### DATA

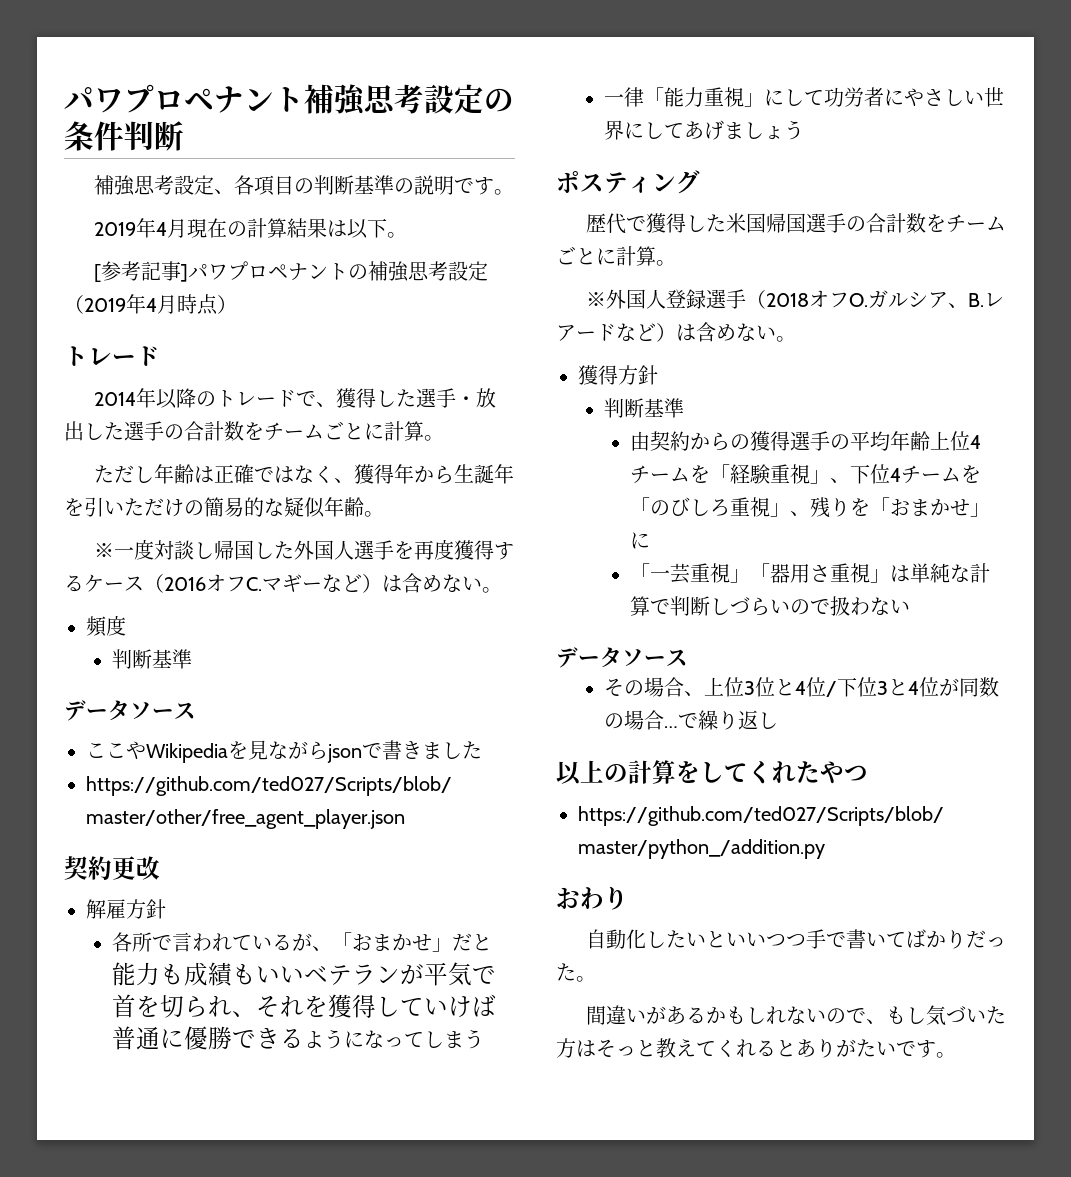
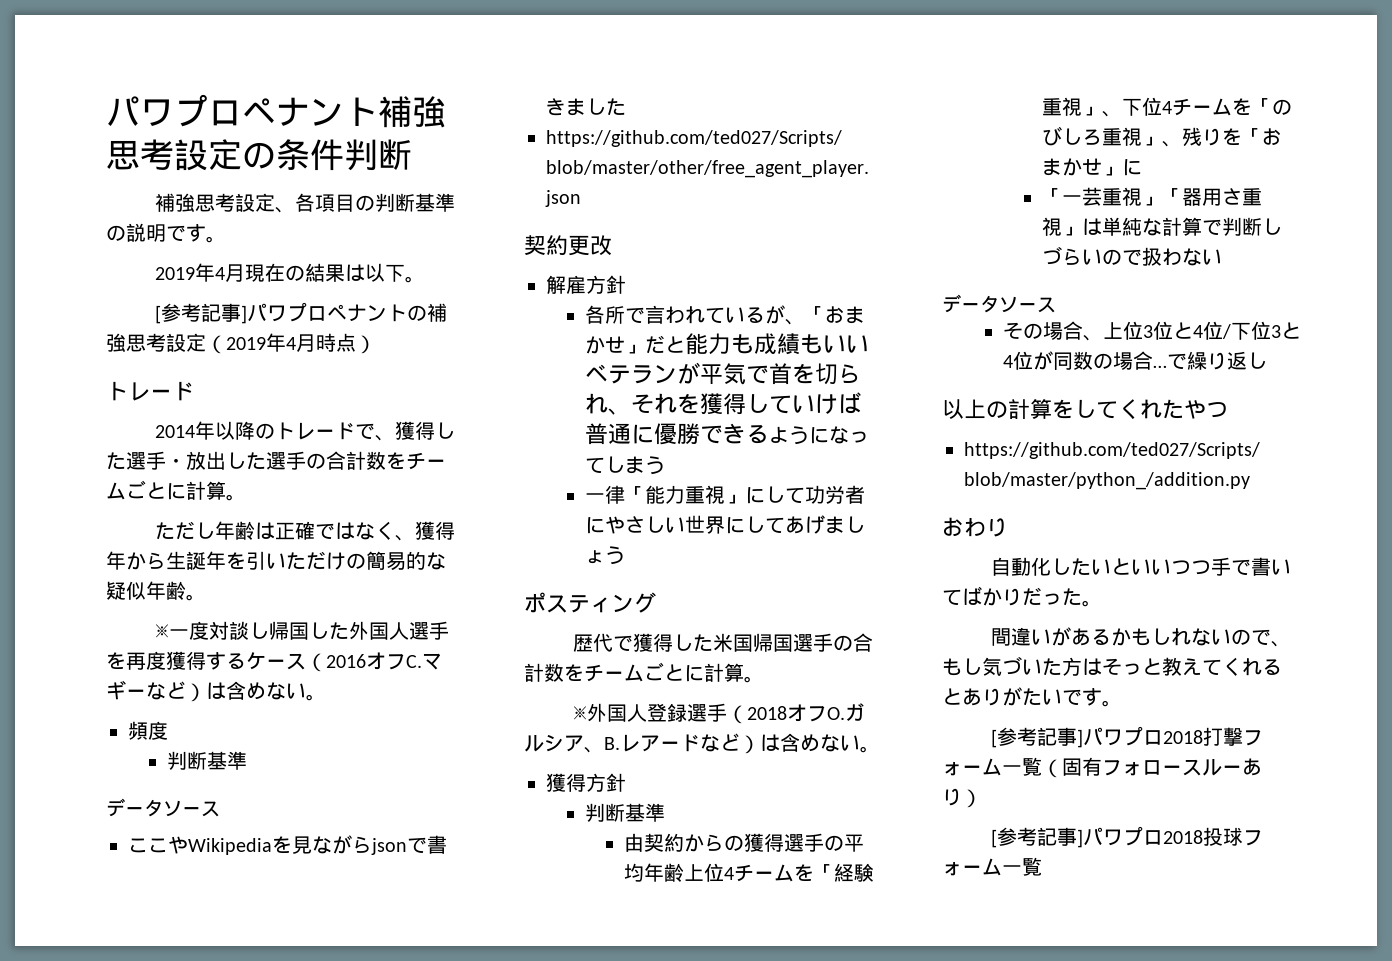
[246,218,287,238] 計算 -> (306, 273) none
(956, 1055) none -> [991,726,1264,748] [942,757,1262,778] [942,788,982,808] [991,826,1264,848] [942,857,1042,876] // [参考記事]パワプロ2018打撃フォーム一覧（固有フォロースルーあり） // [参考記事]パワプロ2018投球フォーム一覧

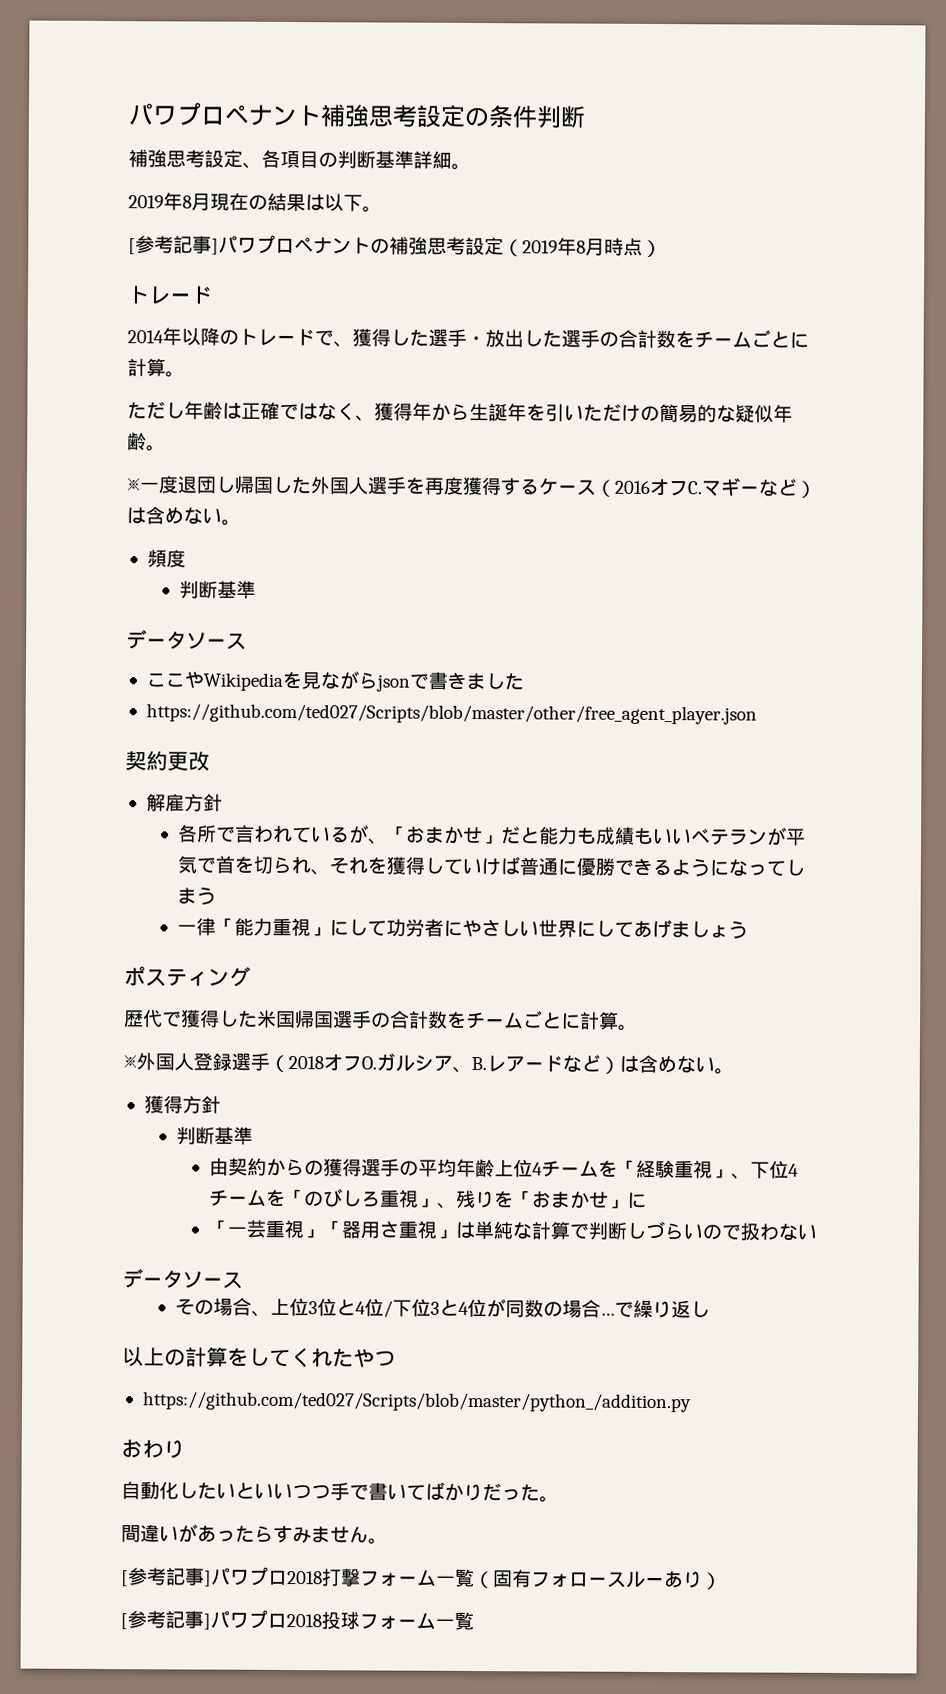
[106,223,206,242] の説明です -> [413,150,452,169] 詳細
[215,267,226,280] 4 -> [182,195,192,209] 8
[286,337,296,350] 4 -> [576,240,586,254] 8
[209,621,250,640] 対談 -> [177,476,217,494] 退団
[1091,628,1292,647] [942,656,1282,676] [942,687,1102,706] るかもしれないので、もし気づいた方はそっと教えてくれるとありがたいです -> [216,1524,369,1544] ったらすみません

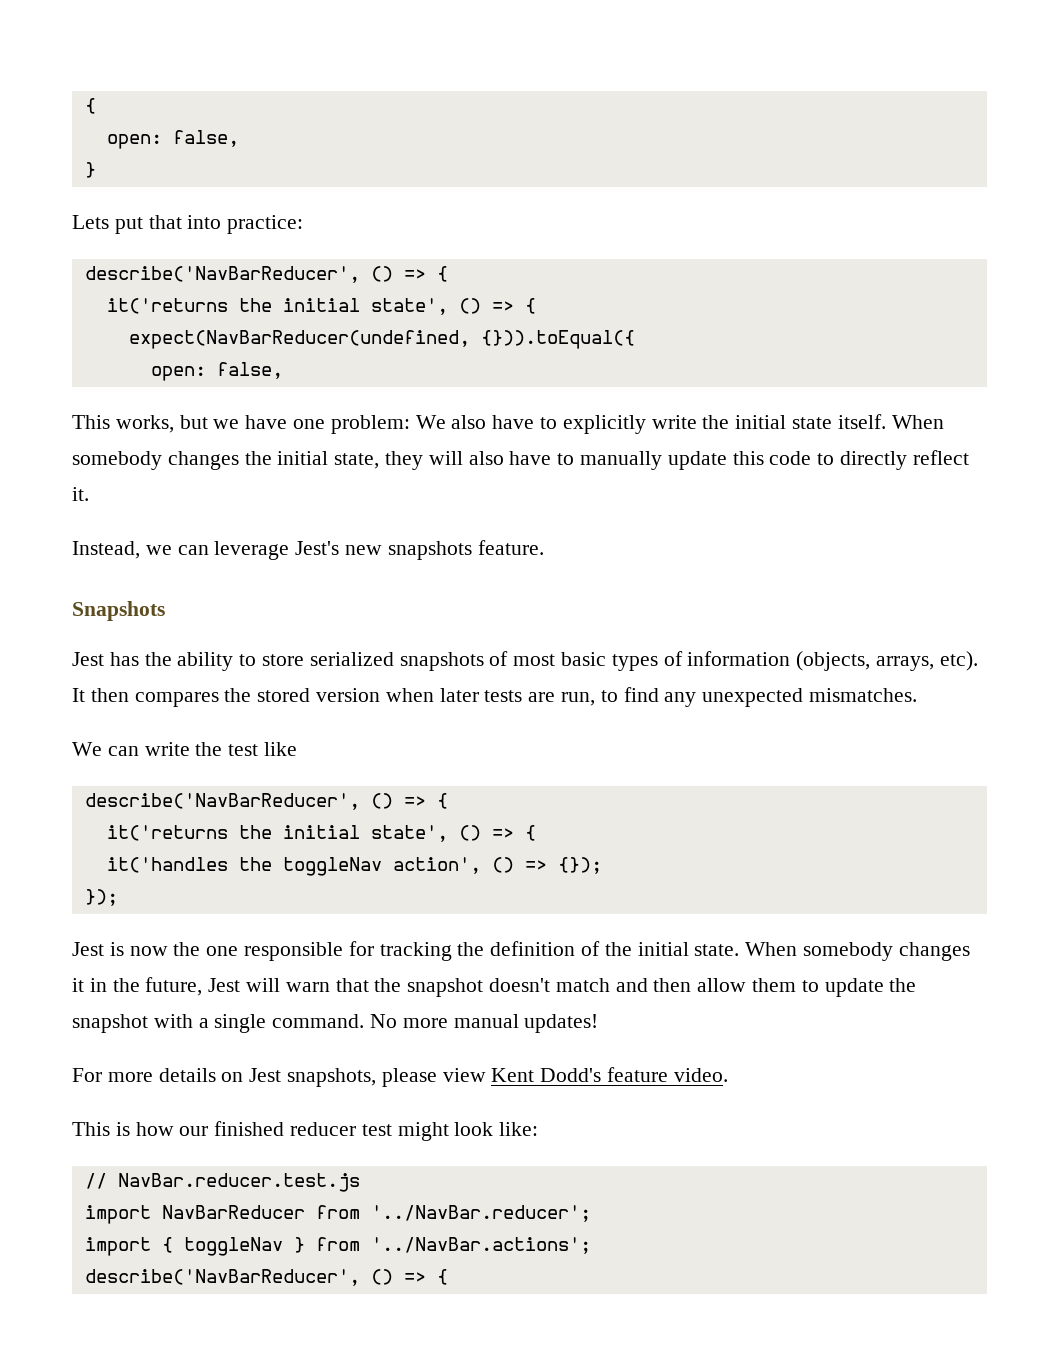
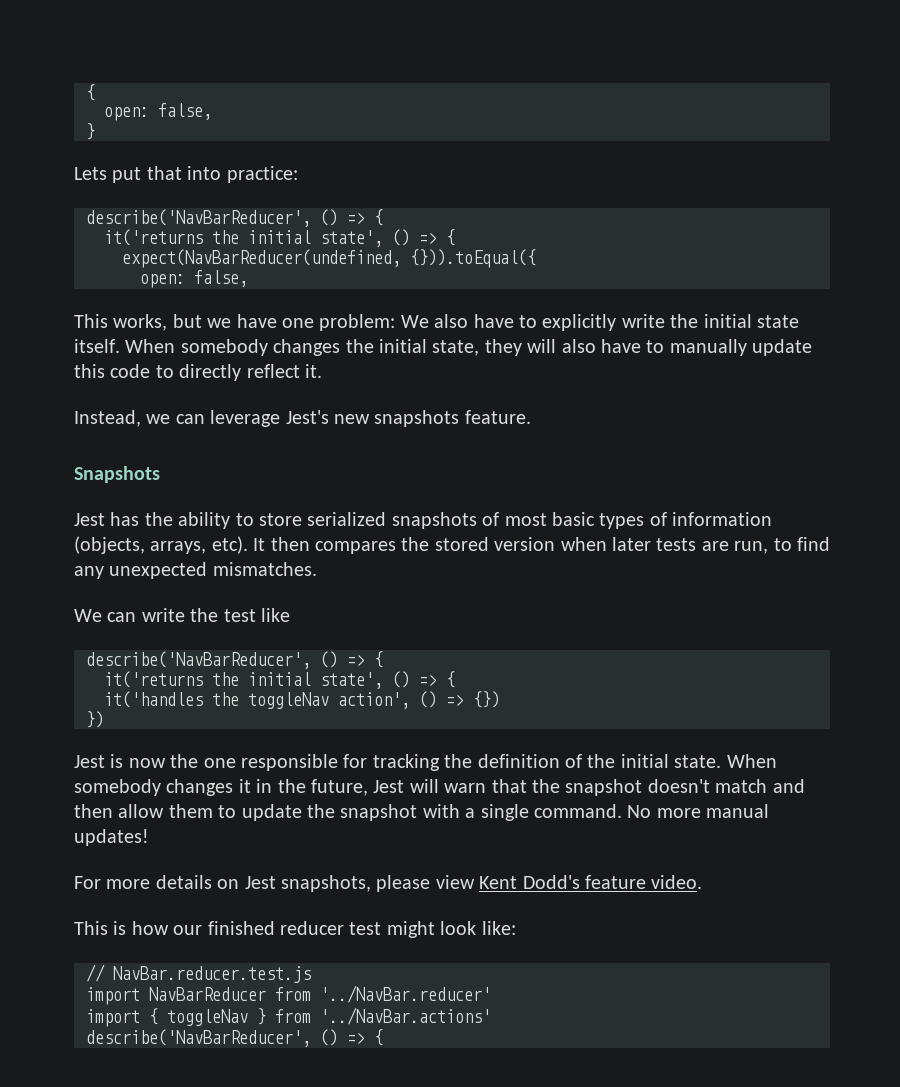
[557,857,602,874] [84,889,118,906] {}); // }); -> [473,691,500,708] [86,711,104,728] {}) // })
[370,1205,591,1222] '../NavBar.reducer'; -> [320,985,491,1003] '../NavBar.reducer'
[370,1237,591,1254] '../NavBar.actions'; -> [320,1007,491,1025] '../NavBar.actions'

### EXERCISE AIM
Write out the material above without changing a word, and skip any picture.

### OUTPUT FOR THIS TASK
[246,218,287,238] 計算 -> (306, 273) none
(956, 1055) none -> [991,726,1264,748] [942,757,1262,778] [942,788,982,808] [991,826,1264,848] [942,857,1042,876] // [参考記事]パワプロ2018打撃フォーム一覧（固有フォロースルーあり） // [参考記事]パワプロ2018投球フォーム一覧

[106,223,206,242] の説明です -> [413,150,452,169] 詳細
[215,267,226,280] 4 -> [182,195,192,209] 8
[286,337,296,350] 4 -> [576,240,586,254] 8
[209,621,250,640] 対談 -> [177,476,217,494] 退団
[1091,628,1292,647] [942,656,1282,676] [942,687,1102,706] るかもしれないので、もし気づいた方はそっと教えてくれるとありがたいです -> [216,1524,369,1544] ったらすみません

[557,857,602,874] [84,889,118,906] {}); // }); -> [473,691,500,708] [86,711,104,728] {}) // })
[370,1205,591,1222] '../NavBar.reducer'; -> [320,985,491,1003] '../NavBar.reducer'
[370,1237,591,1254] '../NavBar.actions'; -> [320,1007,491,1025] '../NavBar.actions'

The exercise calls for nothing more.